PROMPT: Where the listing below has a line with "discount: none -> 10199.04", write out exactly that line and every line after it, stopping after the line with "total: 86107.90 -> 79816.90".

LISTED ENTRIES:

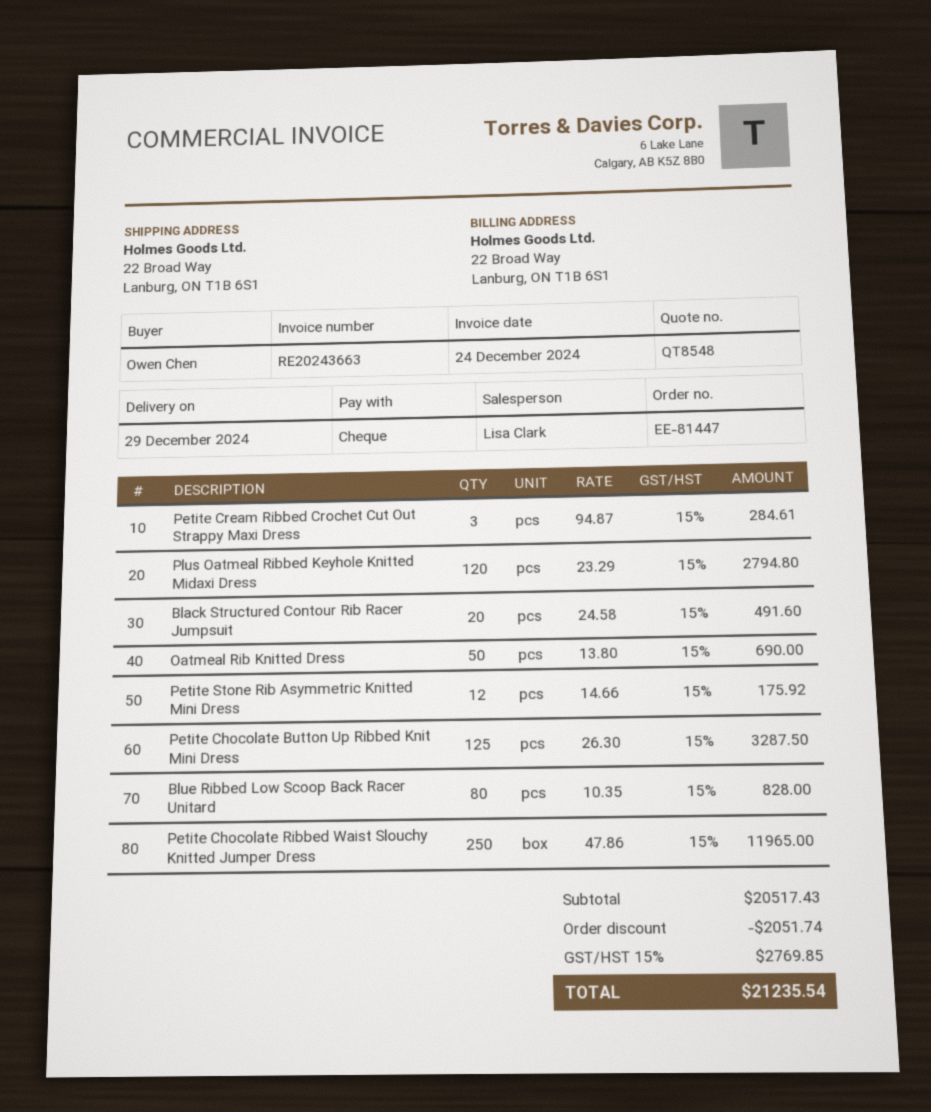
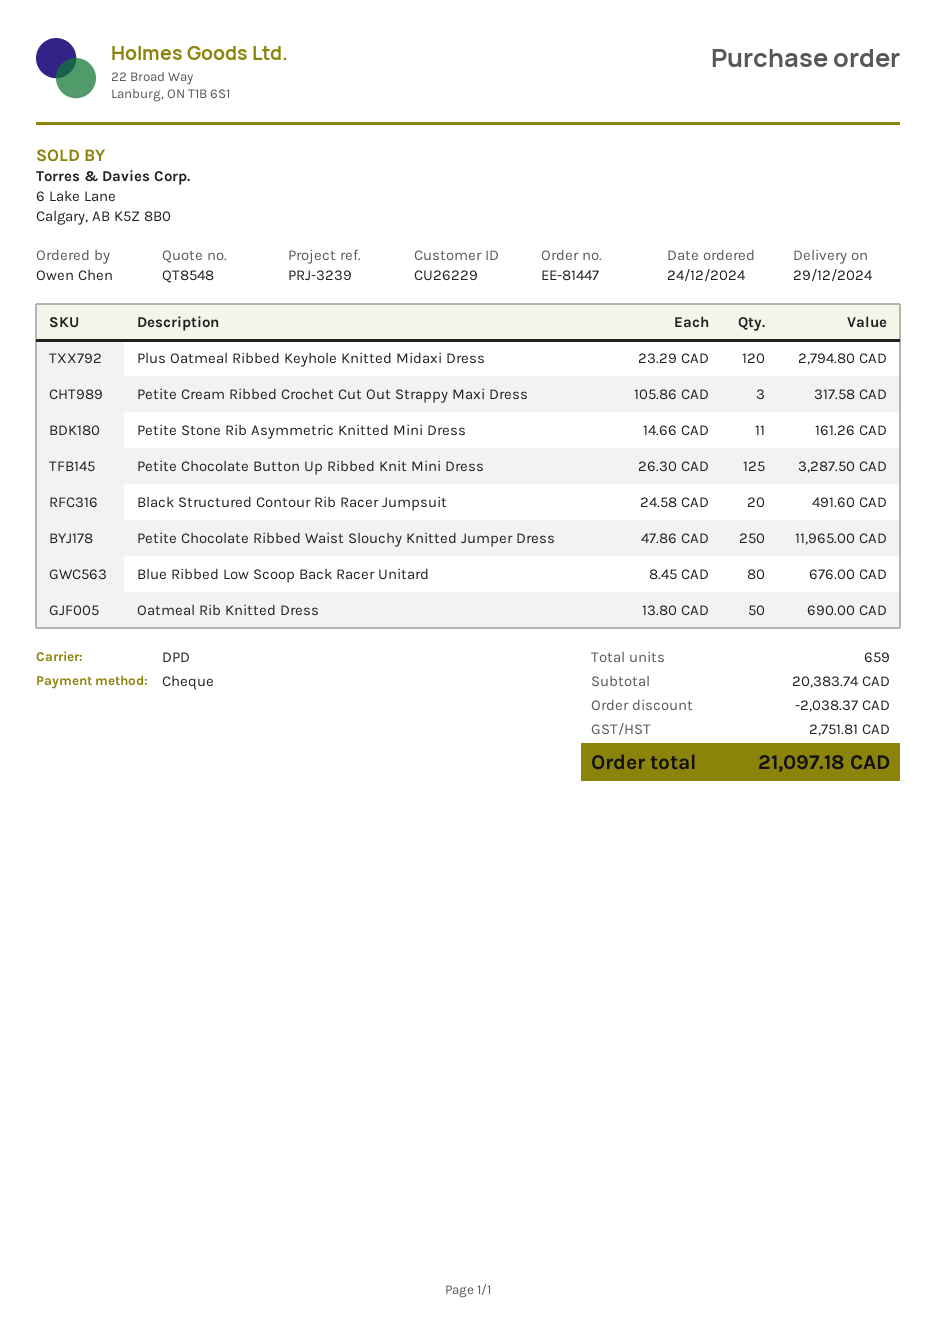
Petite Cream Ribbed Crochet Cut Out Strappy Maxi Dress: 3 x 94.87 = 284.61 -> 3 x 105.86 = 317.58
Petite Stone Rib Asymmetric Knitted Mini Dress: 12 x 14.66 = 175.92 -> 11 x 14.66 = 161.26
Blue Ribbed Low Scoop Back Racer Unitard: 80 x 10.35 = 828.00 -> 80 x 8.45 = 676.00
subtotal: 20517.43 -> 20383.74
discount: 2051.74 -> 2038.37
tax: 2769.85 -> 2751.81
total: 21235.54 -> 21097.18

==

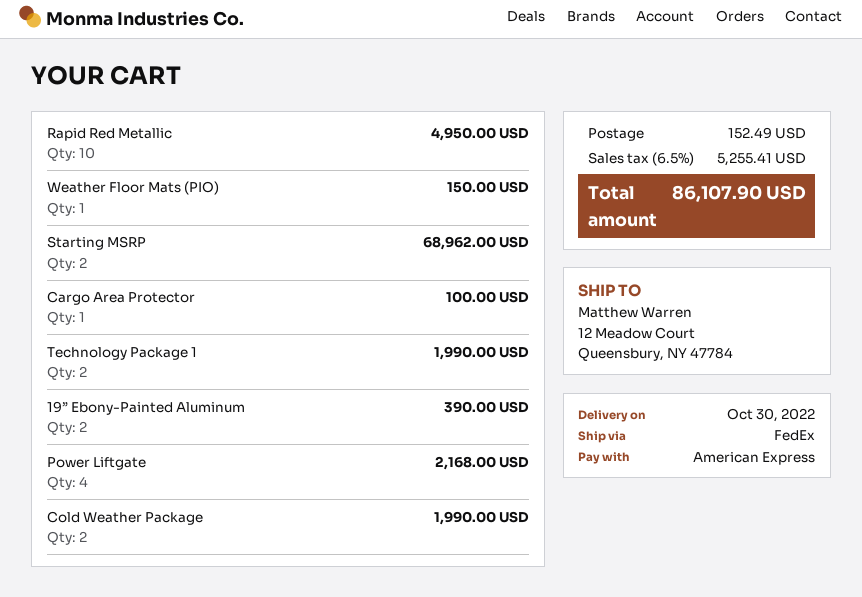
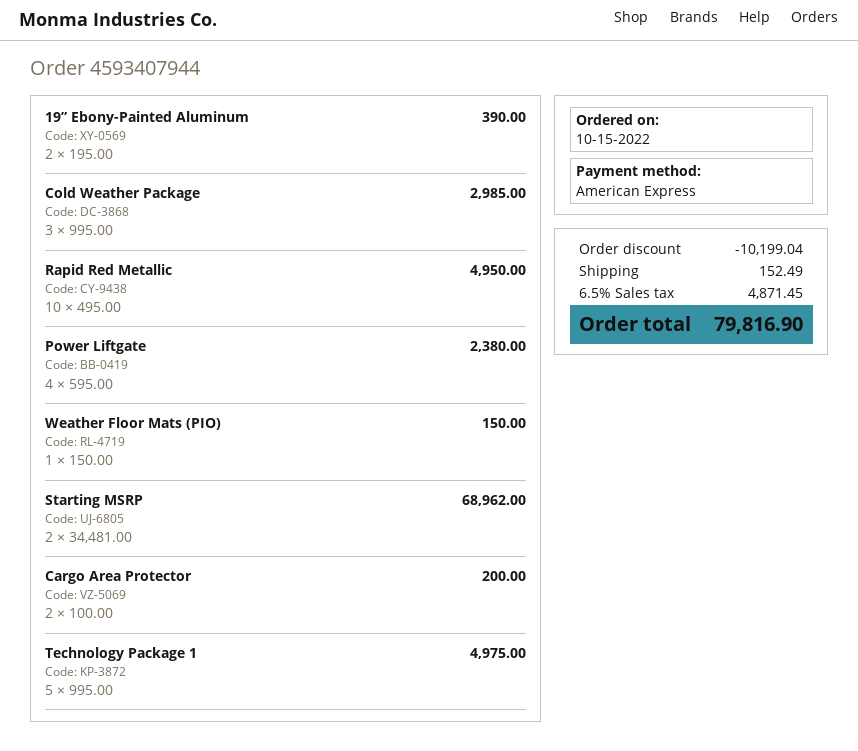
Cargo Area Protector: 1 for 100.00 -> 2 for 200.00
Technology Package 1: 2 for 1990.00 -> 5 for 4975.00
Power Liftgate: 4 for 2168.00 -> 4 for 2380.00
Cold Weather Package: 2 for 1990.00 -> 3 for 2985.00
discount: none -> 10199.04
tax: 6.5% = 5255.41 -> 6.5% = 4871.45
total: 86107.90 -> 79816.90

* * *

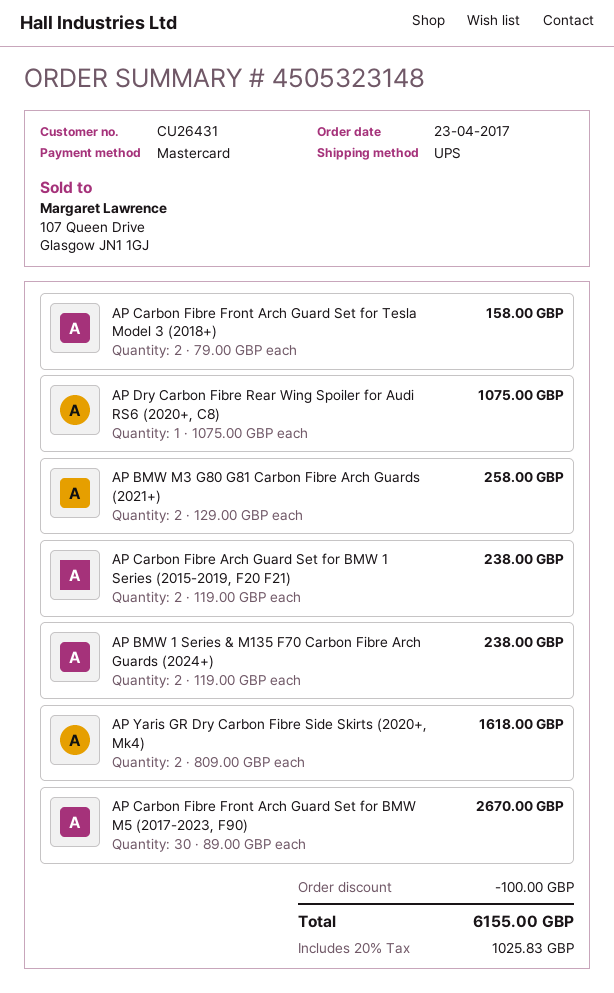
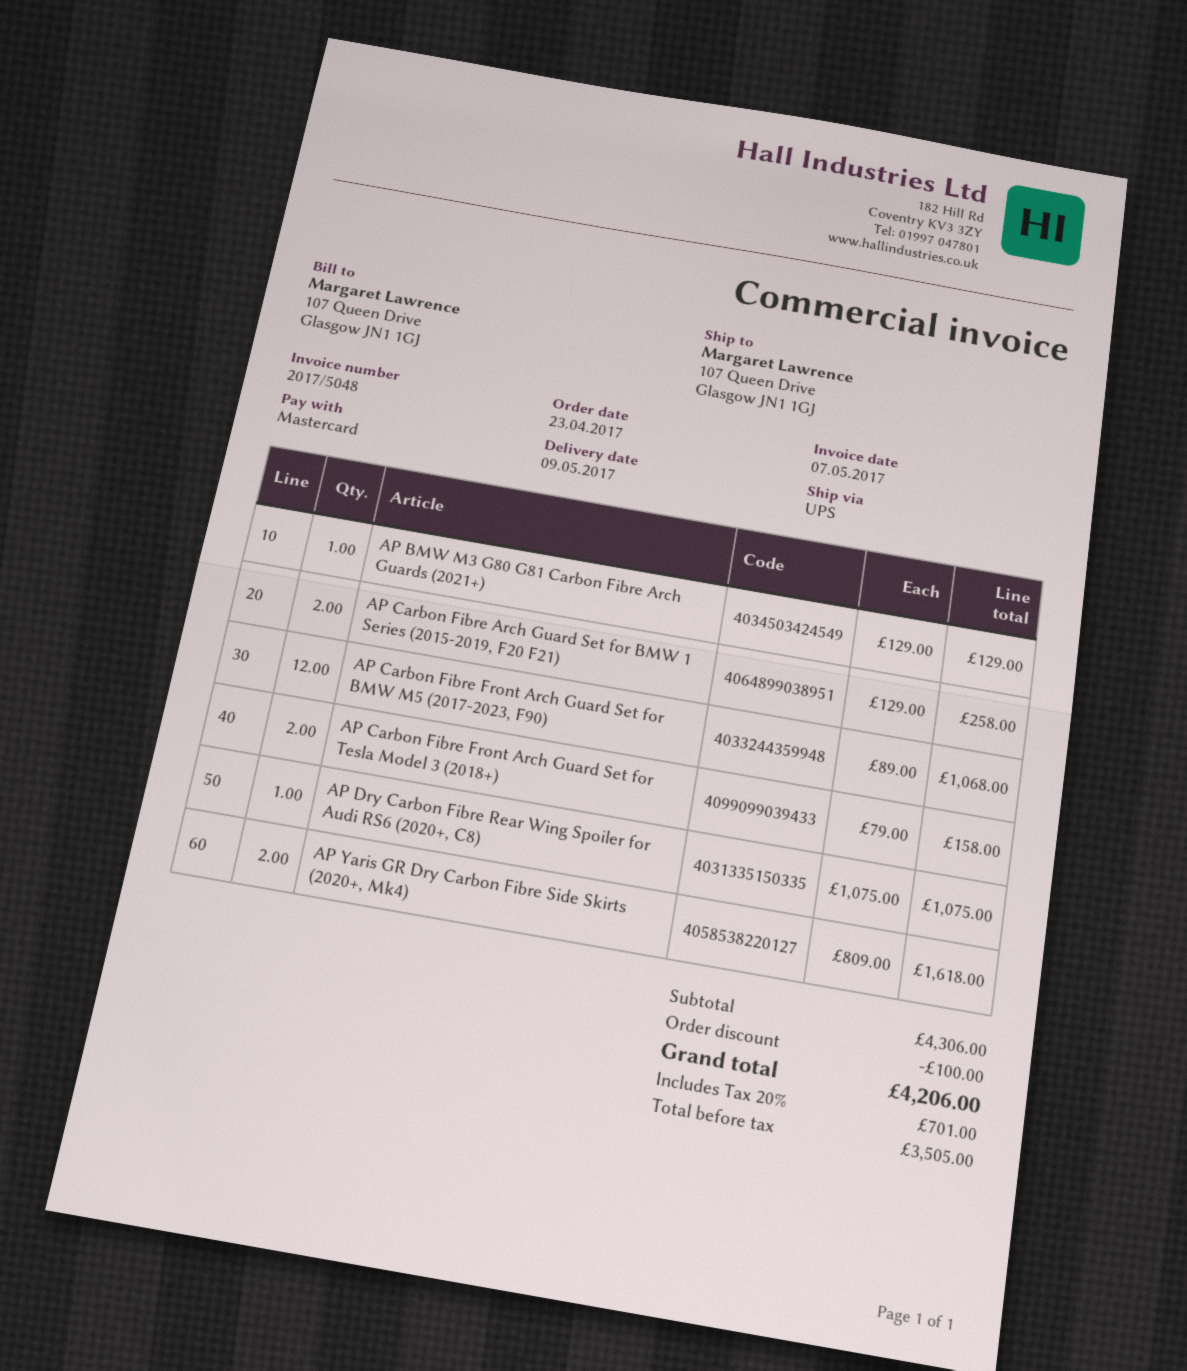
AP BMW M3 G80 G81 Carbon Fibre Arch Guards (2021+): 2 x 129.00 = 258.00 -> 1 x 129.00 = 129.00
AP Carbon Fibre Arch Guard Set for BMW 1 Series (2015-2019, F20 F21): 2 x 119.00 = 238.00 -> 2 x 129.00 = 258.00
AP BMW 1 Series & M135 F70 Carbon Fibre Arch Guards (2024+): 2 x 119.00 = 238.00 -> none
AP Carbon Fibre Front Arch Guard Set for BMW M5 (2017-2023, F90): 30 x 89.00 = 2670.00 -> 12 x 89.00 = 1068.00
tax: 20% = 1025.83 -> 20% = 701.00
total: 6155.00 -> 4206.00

ANSWER TO THE PROBLEM:
discount: none -> 10199.04
tax: 6.5% = 5255.41 -> 6.5% = 4871.45
total: 86107.90 -> 79816.90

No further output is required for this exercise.